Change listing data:
___
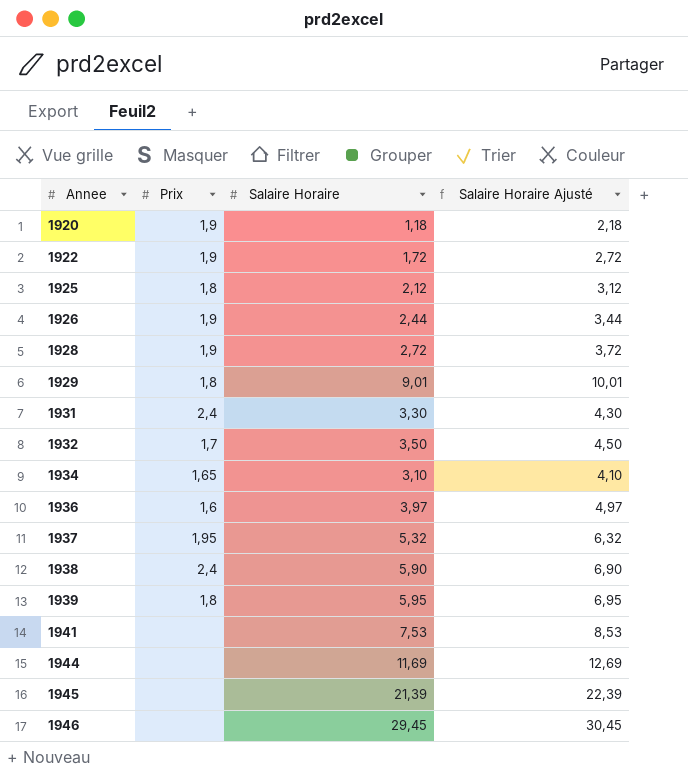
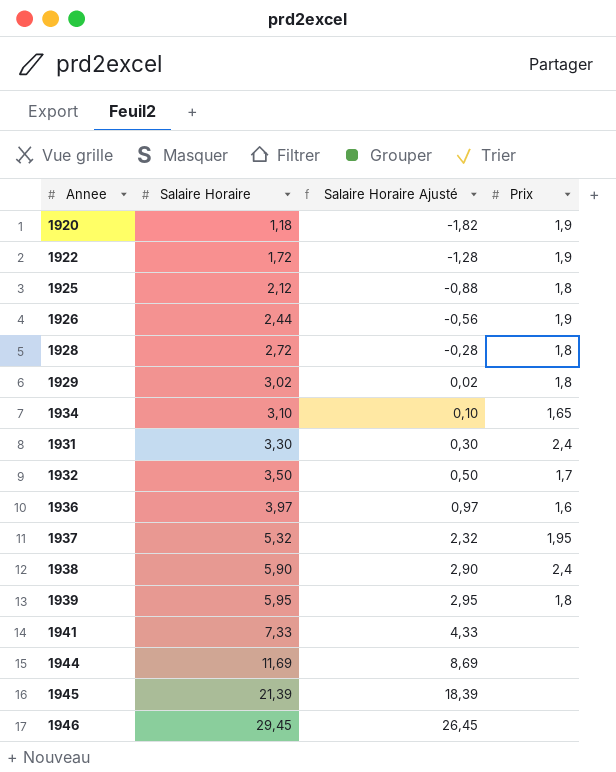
row order: Annee ascending -> Salaire Horaire ascending
column Salaire Horaire Ajusté | formula: [Salaire Horaire] + 1 -> [Salaire Horaire] - 3
column Prix | position: 2 -> 4
1928 | Prix: 1,9 -> 1,8
1929 | Salaire Horaire: 9,01 -> 3,02
1941 | Salaire Horaire: 7,53 -> 7,33

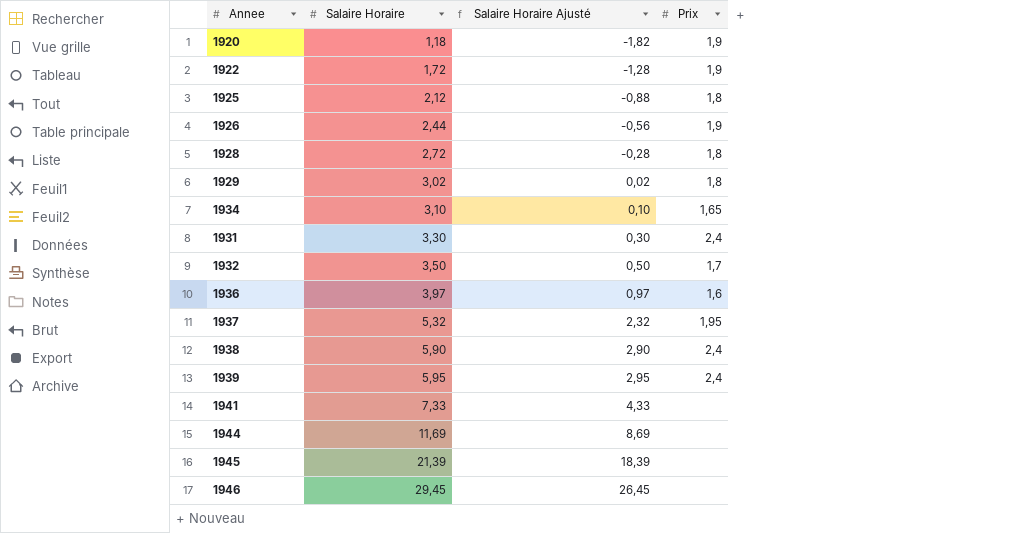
1939 | Prix: 1,8 -> 2,4

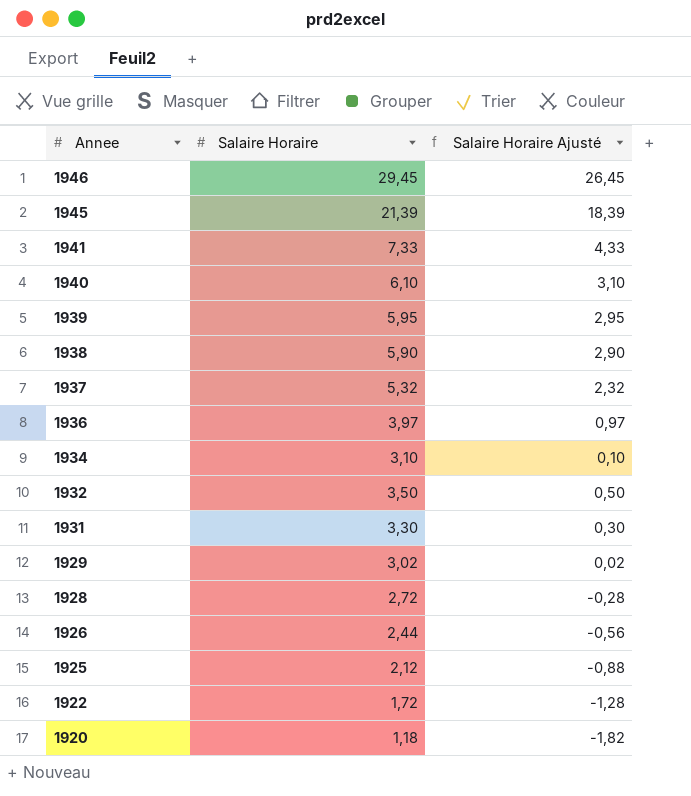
row order: Salaire Horaire ascending -> Annee descending
column Prix | position: 4 -> none
row 1944: 11,69 | 8,69 | none -> none
row 1940: none -> 6,10 | 3,10

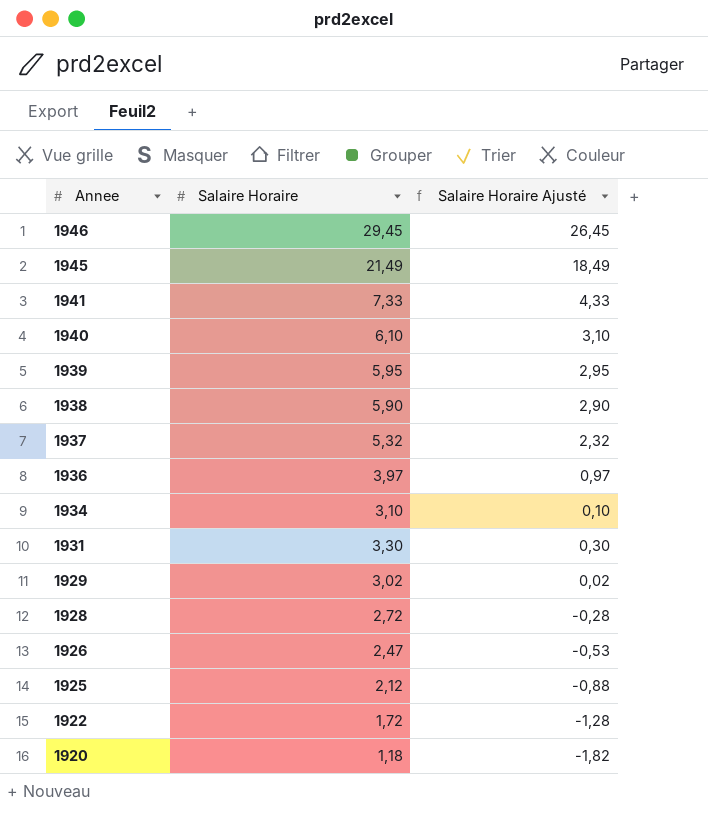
row 1932: 3,50 | 0,50 -> none
1945 | Salaire Horaire: 21,39 -> 21,49
1945 | Salaire Horaire Ajusté: 18,39 -> 18,49
1926 | Salaire Horaire: 2,44 -> 2,47
1926 | Salaire Horaire Ajusté: -0,56 -> -0,53

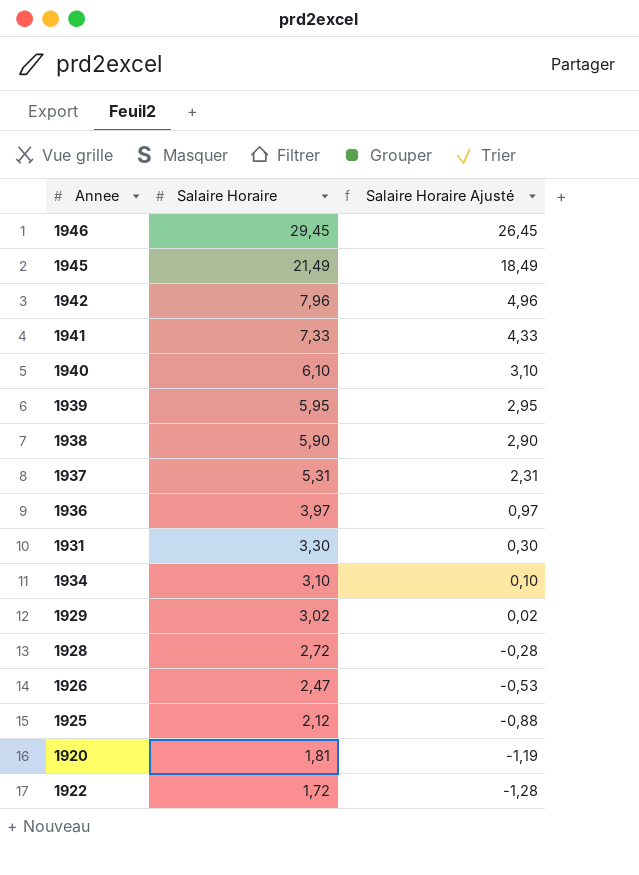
row order: Annee descending -> Salaire Horaire descending
row 1942: none -> 7,96 | 4,96
1937 | Salaire Horaire: 5,32 -> 5,31
1937 | Salaire Horaire Ajusté: 2,32 -> 2,31
1920 | Salaire Horaire: 1,18 -> 1,81
1920 | Salaire Horaire Ajusté: -1,82 -> -1,19

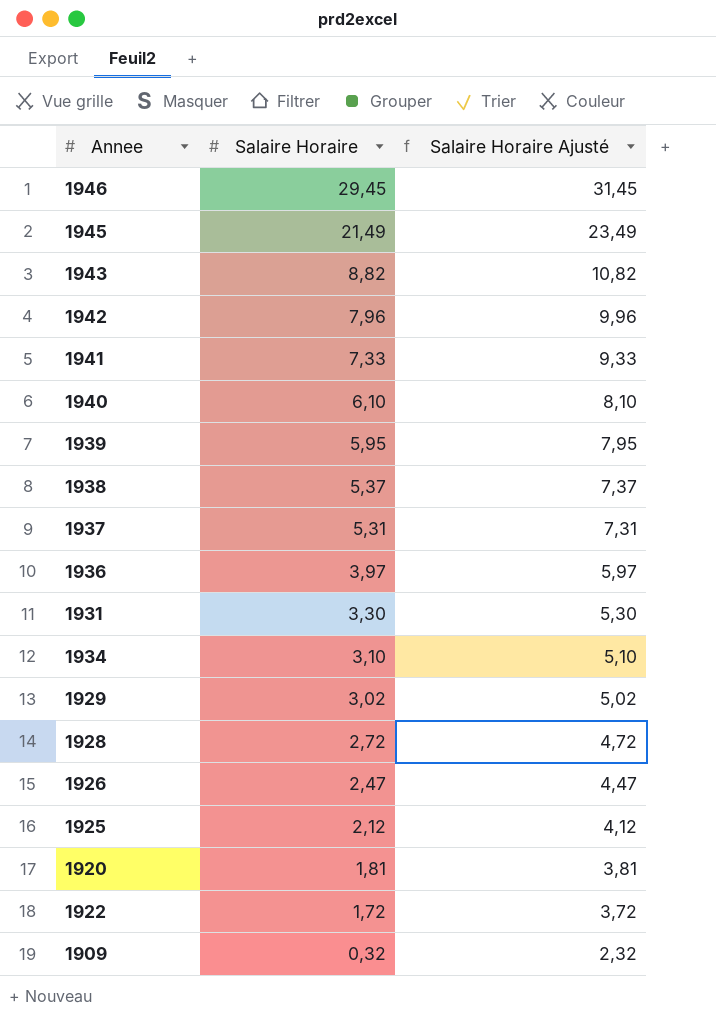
column Salaire Horaire Ajusté | formula: [Salaire Horaire] - 3 -> [Salaire Horaire] + 2
row 1943: none -> 8,82 | 10,82
1938 | Salaire Horaire: 5,90 -> 5,37
row 1909: none -> 0,32 | 2,32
___
» Assignment: An acceptable answer consists of the lines above from the one holding "1920 | Salaire Horaire: 1,18 -> 1,81" to the end of the data, repeated exactly and containing no pictures.

» Completed exercise:
1920 | Salaire Horaire: 1,18 -> 1,81
1920 | Salaire Horaire Ajusté: -1,82 -> -1,19

column Salaire Horaire Ajusté | formula: [Salaire Horaire] - 3 -> [Salaire Horaire] + 2
row 1943: none -> 8,82 | 10,82
1938 | Salaire Horaire: 5,90 -> 5,37
row 1909: none -> 0,32 | 2,32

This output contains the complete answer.